Mais, comme l’assure une sagesse multiséculaire, « les voies du Seigneur sont insondables ». Celles de Mohamed Ibrahim, le milliardaire d’origine soudanaise dont la fortune est la 692ème mondiale (1,8 milliards USD) selon un classement Forbes daté de 2011, aussi, sans doute : « c’est peut-être une manière d’inciter d’autres chefs d’Etats du continent à convoiter les centaines de milliers de dollars mis en jeu chaque année », hasarde ce diplomate soudanais en poste à Kinshasa. A Kigali le week-end dernier, se sont également tenues des discussions sur la gouvernance, le rôle de l’Union africaine et surtout, des services publics, le thème retenu cette année. Au terme des débats, une note synthèse destinée à aider les décideurs africains qui le souhaitent, accompagnée d’une cartographie des services publics en Afrique a été établie. Les sources duMaximum dans capitale du pays des mille collines renseignent aussi que le fondateur du prix Mo Ibrahim, a eu des discussions avec Paul Kagame pour le compte de l’Union Africaine, ainsi qu’avec Amina J. Mohammed, vice-secrétaire générale des Nation-Unies et Sanjay Pradhan, le directeur de l’Open Government Partnership.

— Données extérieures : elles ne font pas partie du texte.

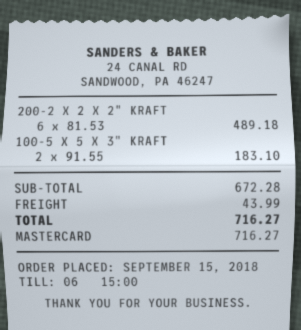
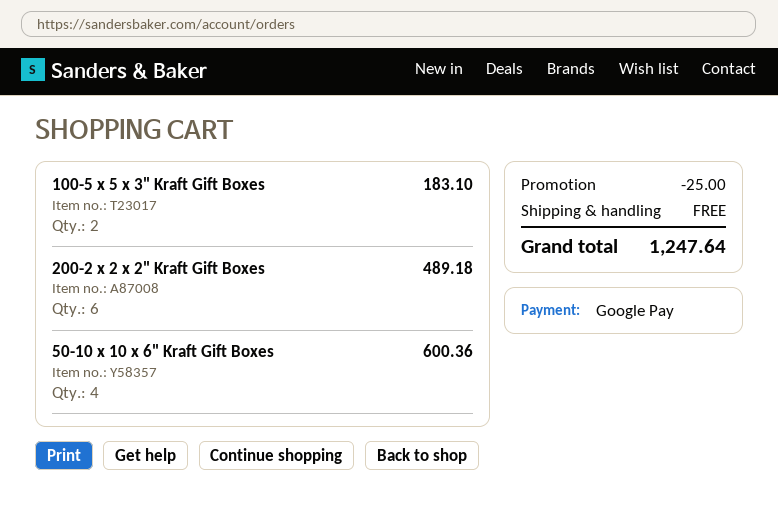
payment method: Mastercard -> Google Pay
50-10 x 10 x 6" Kraft Gift Boxes: none -> 4 for 600.36
discount: none -> 25.00
shipping: 43.99 -> 0.00
total: 716.27 -> 1247.64

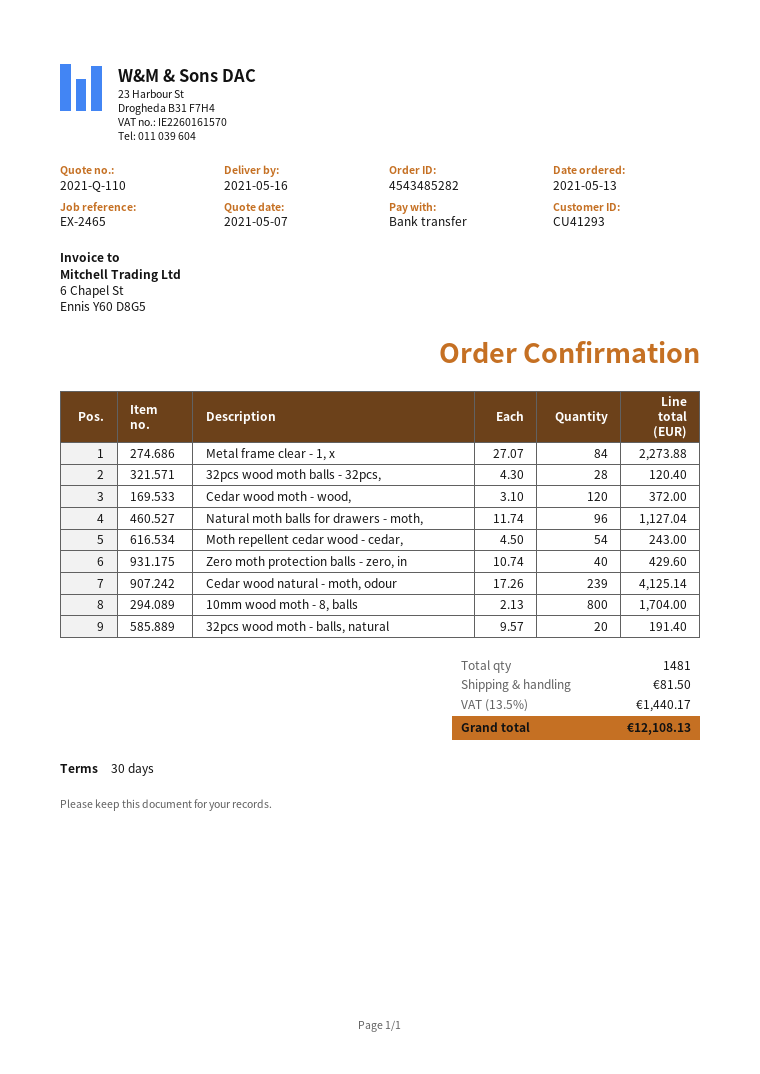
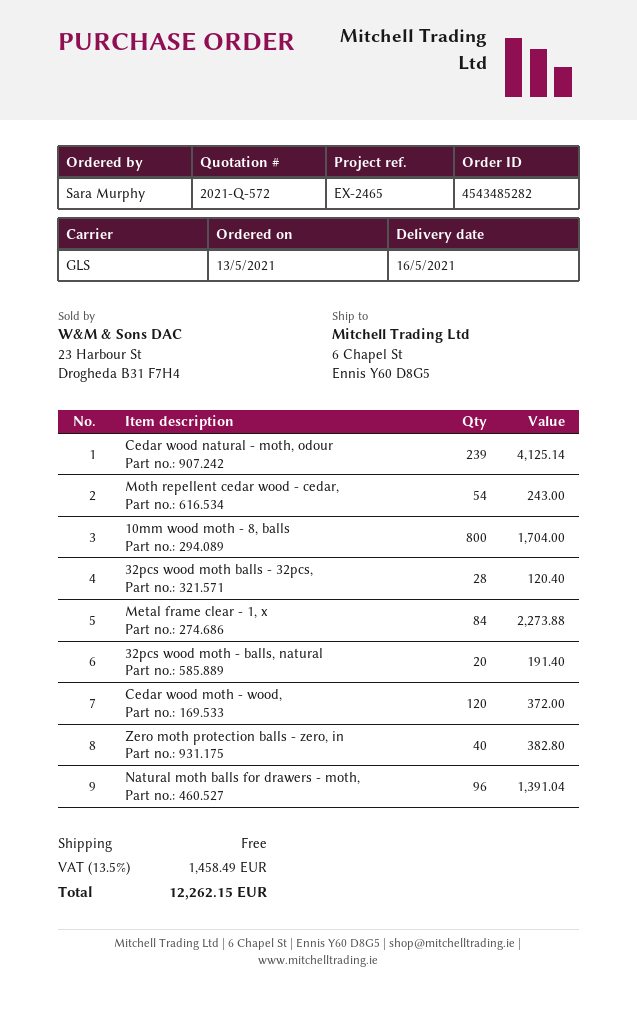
quote number: 2021-Q-110 -> 2021-Q-572
Natural moth balls for drawers - moth,: 96 for 1127.04 -> 96 for 1391.04
Zero moth protection balls - zero, in: 40 for 429.60 -> 40 for 382.80
shipping: 81.50 -> 0.00
tax: 13.5% = 1440.17 -> 13.5% = 1458.49
total: 12108.13 -> 12262.15

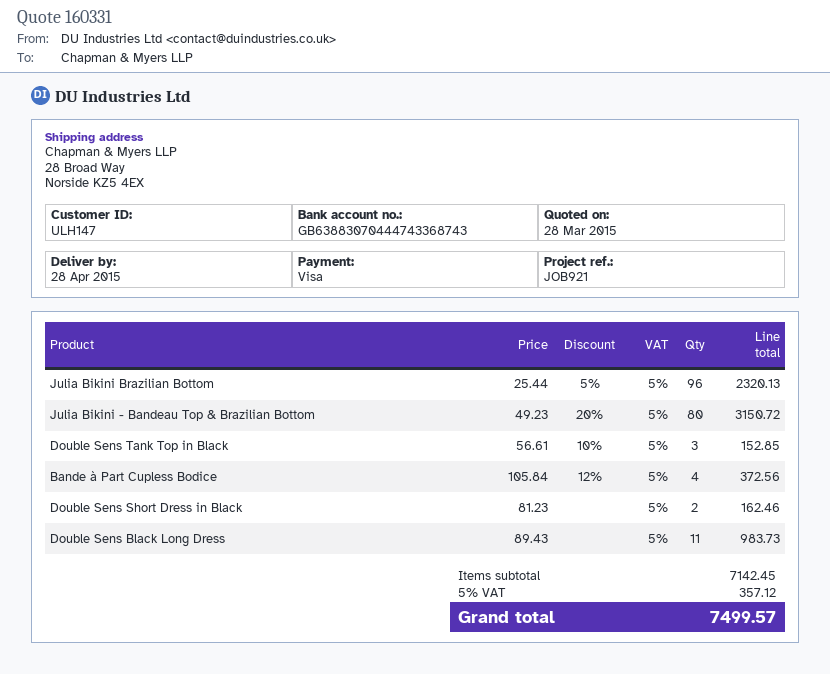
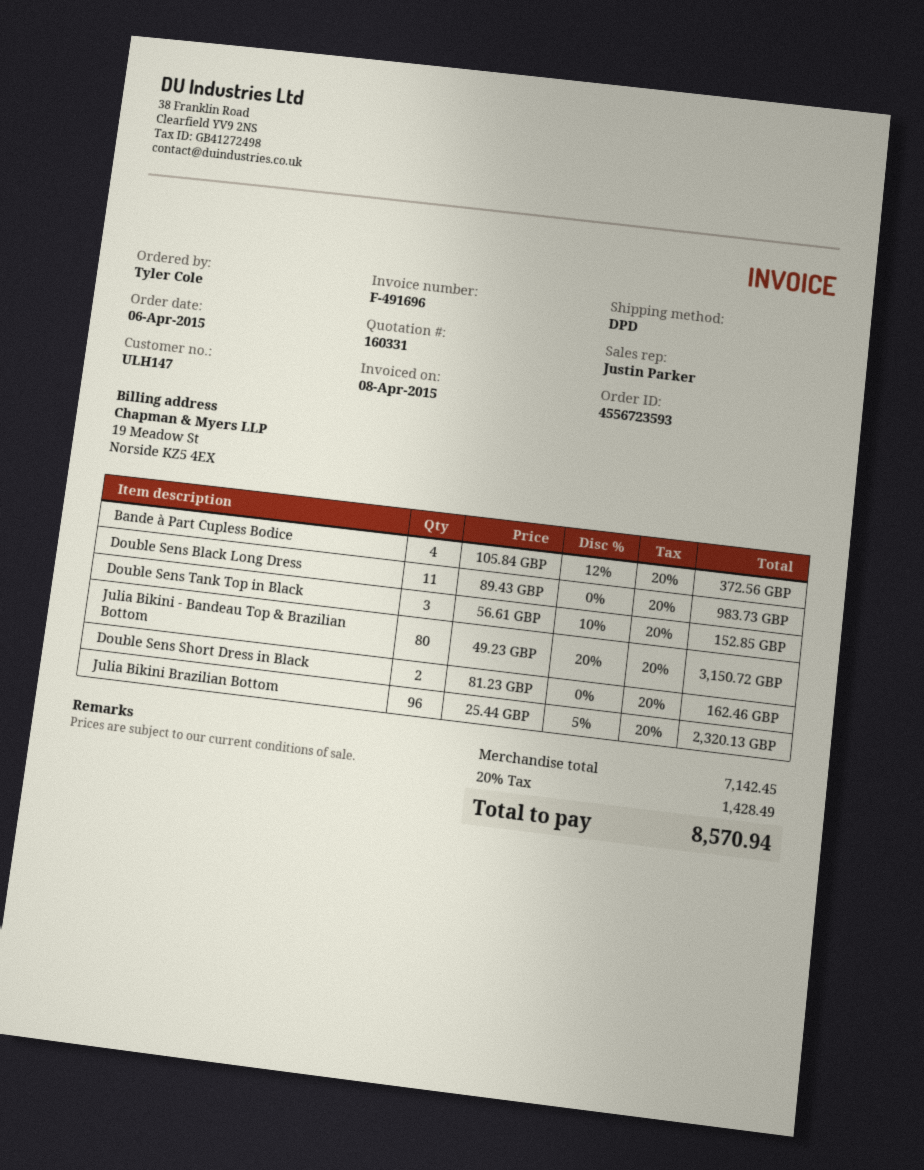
tax: 5% = 357.12 -> 20% = 1428.49
total: 7499.57 -> 8570.94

Indélicatesses diplomatiques
Invité parmi de nombreuses autres personnalités du monde entrepreneurial par les organisateurs, le rd congolais Moïse Katumbi Chapwe a gagné Kigali jeudi 26 avril dans l’après-midi. Le candidat à une improbable candidature à la prochaine présidentielle en RD Congo est même intervenu pendant le séminaire organisé en la circonstance sur le thème relatif aux services publics, exhortant les africains à « vaincre les peurs et à accélérer l’intégration du continent pour stimuler la croissance et la création d’emplois », selon un tweet d’Olivier Kamitatu, l’ancien speaker du parlement congolais devenu porte-parole de l’ex. gouverneur de la défunte province du Katanga. Mais pas seulement. A défaut de pouvoir remettre les pieds dans « son » pays sans se faire harponner par la justice (il traîne comme un boulet un dossier judiciaire relatif à sa nationalité et est attendu aussi par la justice congolaise pour divers délits de droit commun), Moïse Katumbi a profité de son séjour non loin de là pour se faire entendre des Congolais. Dès jeudi dans la soirée, il se signalait auprès des internautes en se déclarant « très heureux d’être arrivé à Kigali Rwanda pour le forum Mo Ibrahim Fondation et la remise du Prix à Ellen Johnson Sirleaf. Elle est un modèle pour l’Afrique pour avoir réussi une alternance pacifique et démocratique. Nous attendons tous cette alternance en RDC le 23 décembre 2018 ! ». A Kigali le week-end dernier, Moïse Katumbi Chapwe a multiplié les déclarations à la presse contre le pouvoir en place à Kinshasa, mettant à l’évident ses hôtes rwandais dans l’embarras. Des confrères en ligne rapportent que des vigiles affectées à l’organisation des manifestations du week-end dernier avaient dû intervenir pour empêcher l’ancien gouverneur de l’ex. Katanga de se donner en spectacle par une conférence de presse. « Apparemment, le candidat à la présidentielle rd congolais ignorait qu’il ne pouvait pas se permettre de mettre à mal le fragile équilibre des relations régionales en s’en prenant plus ouvertement à Kinshasa à partir du territoire voisin du Rwanda », a commenté un diplomate africain à Kigali, un peu surpris par ce qu’il considère comme de la légèreté de la part d’un acteur politique qui aspire aux plus hautes responsabilités étatiques.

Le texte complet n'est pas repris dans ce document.